From the New York Times:

18 Million May Lose Insurance After Repeal, Study Finds

  • The nonpartisan Congressional Budget Office said that repealing major provisions of the Affordable Care Act would cost 18 million people their insurance in the first year.
  • The number of uninsured Americans would increase to 32 million in 10 years, while causing insurance premiums to double over that time.

From the study, a report on investigations by the Congressional Budget Office [CBO] and the staff of the Joint Committee on Taxation [JCT]:

Estimated Changes Before the Elimination of the Medicaid Expansion and Subsidies

Following enactment but before the Medicaid expansion and subsidies for insurance purchased through the marketplaces were eliminated, the effects of H.R. 3762 on insurance coverage and premiums would stem primarily from repealing the penalties associated with the individual mandate.

Effects on Insurance Coverage. CBO and JCT expect that the number of people without health insurance coverage would increase upon enactment of H.R. 3762 but that the increase would be limited initially, because insurers would have already set their premiums for the current year, and many people would have already made their enrollment decisions for the year. Subsequently, in the first full plan year following enactment, by CBO and JCT’s estimates, about 18 million people would become uninsured. That increase in the uninsured population would consist of about 10 million fewer people with coverage obtained in the nongroup market, roughly 5 million fewer people with coverage under Medicaid, and about 3 million fewer people with employment-based coverage.

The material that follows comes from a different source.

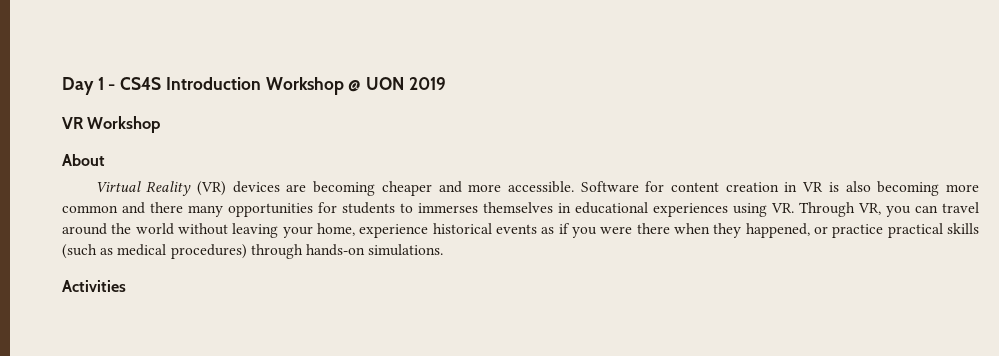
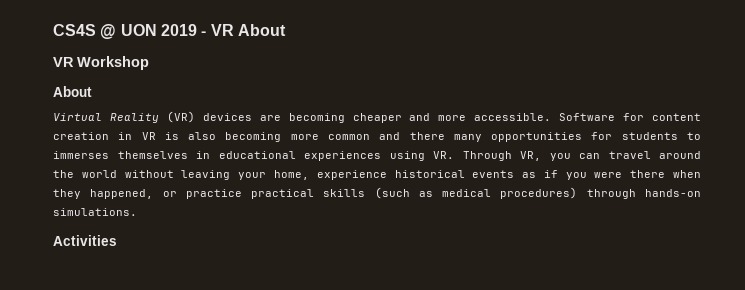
[62,77,344,95] Day 1 - CS4S Introduction Workshop -> [53,24,96,36] CS4S
(446, 83) none -> [201,24,286,36] - VR About

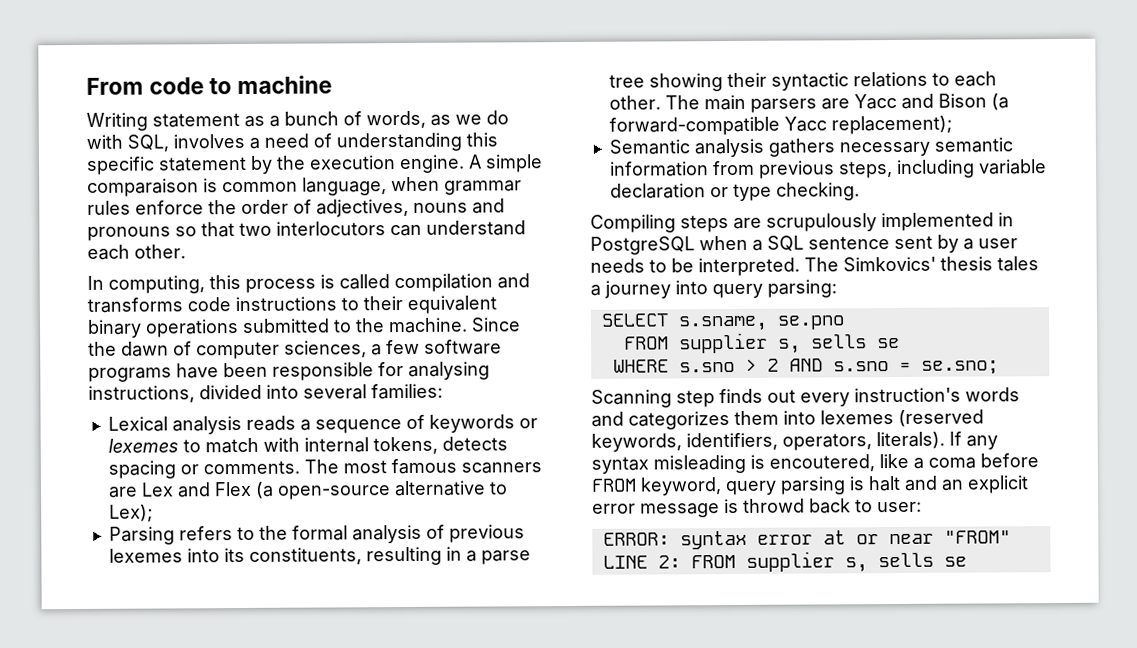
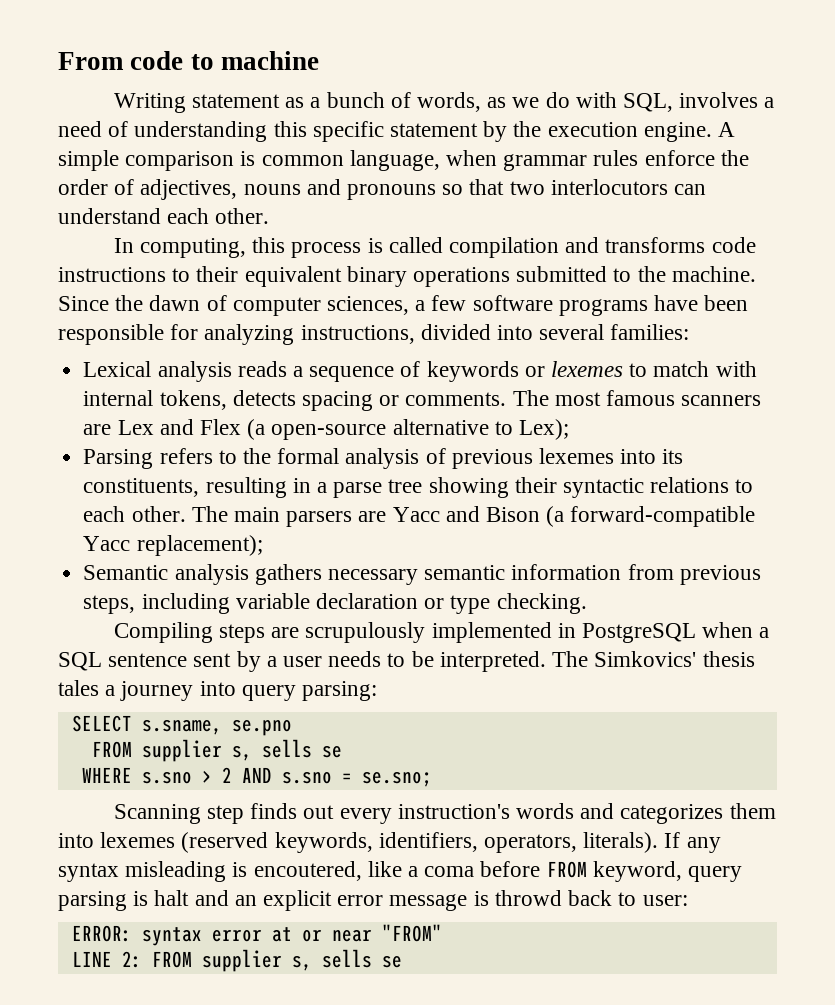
[87,178,199,197] comparaison -> [125,151,235,171] comparison
[408,361,490,380] analysing -> [204,324,295,345] analyzing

Most of those reductions in coverage would stem from repealing the penalties associated with the individual mandate. However, CBO and JCT also expect that insurers in some areas would leave the nongroup market in the first new plan year following enactment. They would be leaving in anticipation of further reductions in enrollment and higher average health care costs among enrollees who remained after the subsidies for insurance purchased through the marketplaces were eliminated. As a consequence, roughly 10 percent of the population would be living in an area that had no insurer participating in the nongroup market.

Effects on Premiums. According to CBO and JCT’s analysis, premiums in the nongroup market would be roughly 20 percent to 25 percent higher than under current law once insurers incorporated the effects of H.R. 3762’s changes into their premium pricing in the first new plan year after enactment. The majority of that increase would stem from repealing the penalties associated with the individual mandate. Doing so would both reduce the number of people purchasing health insurance and change the mix of people with insurance—tending to cause smaller reductions in coverage among older and less healthy people with high health care costs and larger reductions among younger and healthier people with low health care costs. Thus, average health care costs among the people retaining coverage would be higher, and insurers would have to raise premiums in the nongroup market to cover those higher costs. Lower participation by insurers in the nongroup market would place further upward pressure on premiums because the market would be less competitive.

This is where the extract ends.